Listed entries:
Content starts

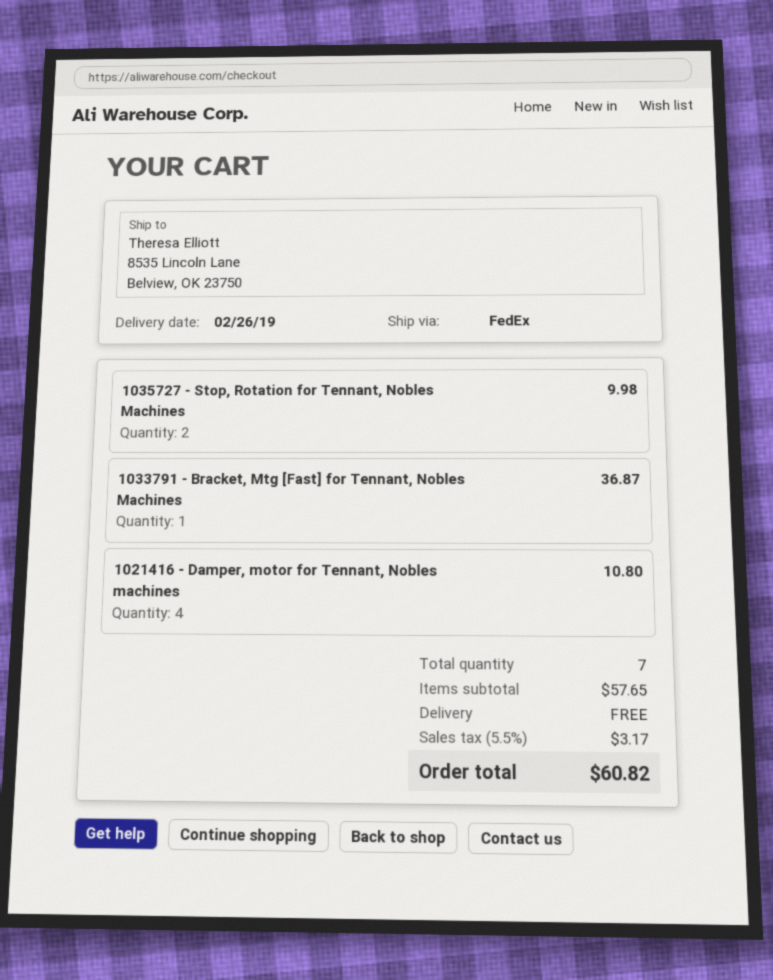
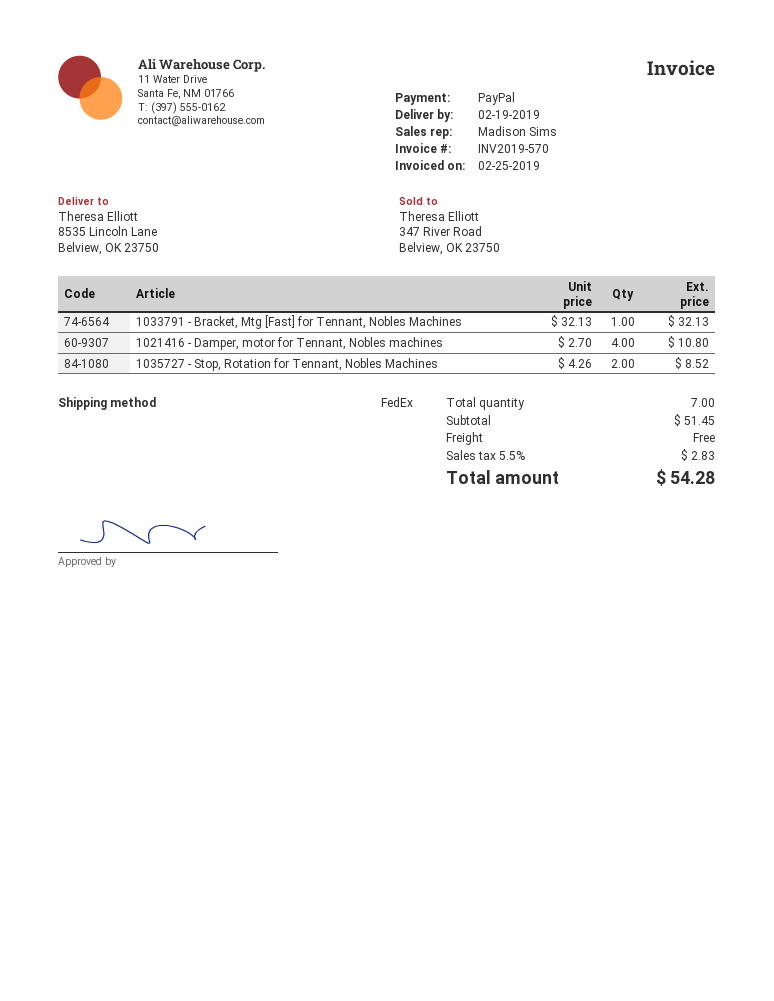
delivery date: 2019-02-26 -> 2019-02-19
1035727 - Stop, Rotation for Tennant, Nobles Machines: 2 for 9.98 -> 2 for 8.52
1033791 - Bracket, Mtg [Fast] for Tennant, Nobles Machines: 1 for 36.87 -> 1 for 32.13
subtotal: 57.65 -> 51.45
tax: 5.5% = 3.17 -> 5.5% = 2.83
total: 60.82 -> 54.28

Content ends

What is being asked:
Take the line that contains "1033791 - Bracket, Mtg" and each line after it down to the last of the records, and retype them exactly; add nothing else.

Task result:
1033791 - Bracket, Mtg [Fast] for Tennant, Nobles Machines: 1 for 36.87 -> 1 for 32.13
subtotal: 57.65 -> 51.45
tax: 5.5% = 3.17 -> 5.5% = 2.83
total: 60.82 -> 54.28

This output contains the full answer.